There are many reasons why you may need to get a copy of your medical records. The federal Health Information Portability and Accountability Act, or HIPPA, gives you the right to access medical records from any medical provider.

In addition, you may also request and receive the medical records of someone else if you are a designated representative. For the most part, parents and legal guardians can obtain their children’s medical records upon request.

If you are representing an estate, you may obtain the medical records of a deceased person. Also, if you are related to a person and information in their file relates to your own health, you may request records.

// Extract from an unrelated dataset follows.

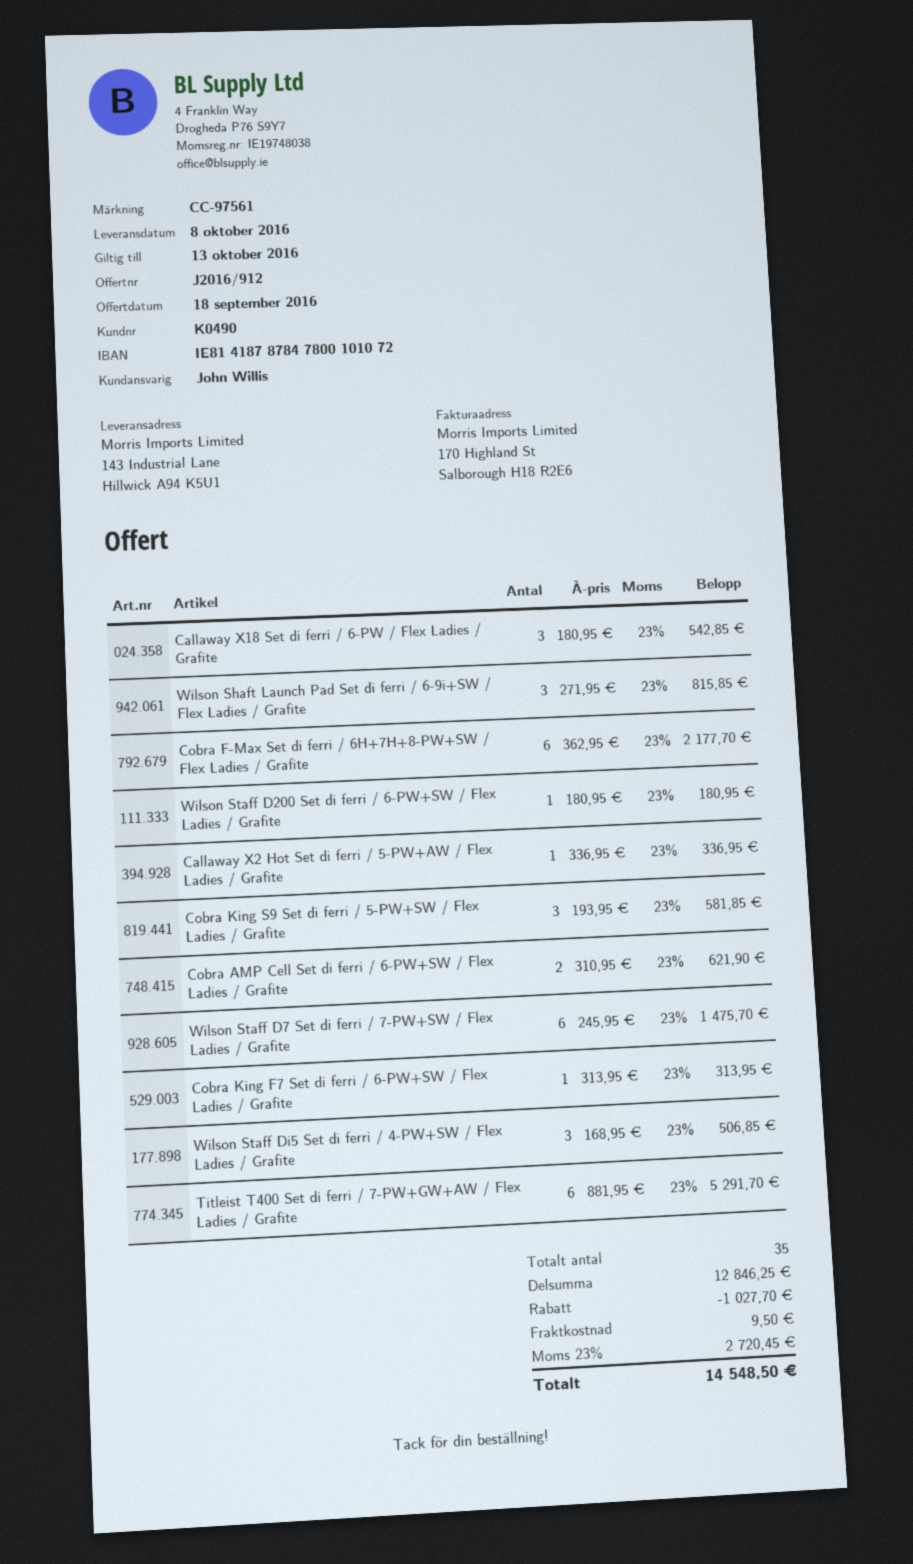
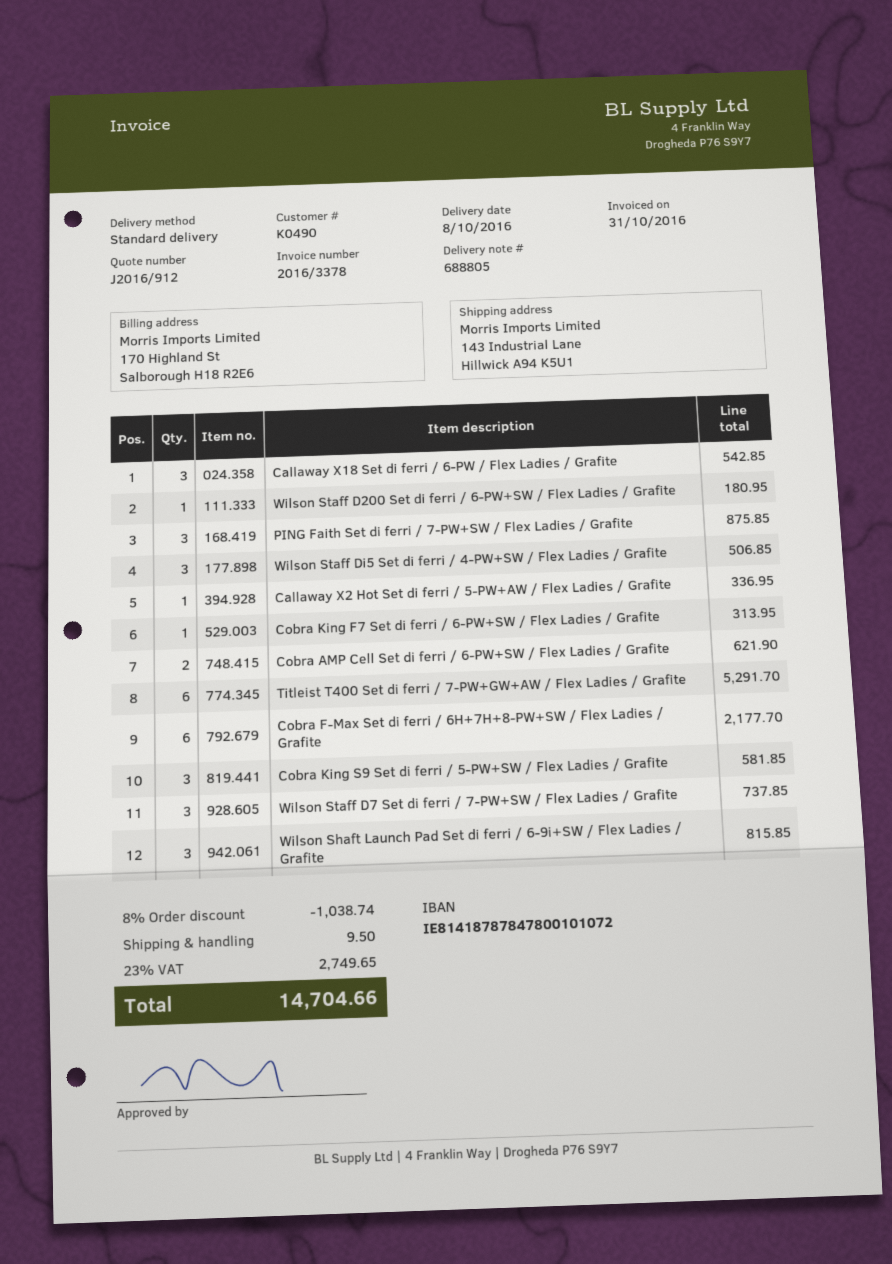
Wilson Staff D7 Set di ferri / 7-PW+SW / Flex Ladies / Grafite: 6 for 1475.70 -> 3 for 737.85
PING Faith Set di ferri / 7-PW+SW / Flex Ladies / Grafite: none -> 3 for 875.85
discount: 1027.70 -> 1038.74
tax: 23% = 2720.45 -> 23% = 2749.65
total: 14548.50 -> 14704.66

You may request someone else’s medical records if you are a legal representative of that person. The person must give you permission, in writing, to act as their representative. Also, if you are appointed the legal guardian of another adult, you have the right to obtain their medical records.

In most cases, parents and legal guardians may have access to their children’s medical records, although there are a few exceptions.

  • If the child gets medical care at the direction of a court,
  • If the child consents to medical care and parental consent is not required under state law, and
  • If the parent agrees that the child and the medical provider have a confidential relationship.

HIPPA does allow healthcare providers to with certain types of medical records including:

  • Medical information that the provider believes could endanger your life, your safety, or the safety of another person,
  • Psychotherapy notes, and
  • Information the provider is gathering for lawsuits.

HIPPA requires medical providers to make records available to you within thirty days of your request. If your request is denied by a provider, in most instances they will have to provide you with a denial letter. In some cases, you may appeal the denial.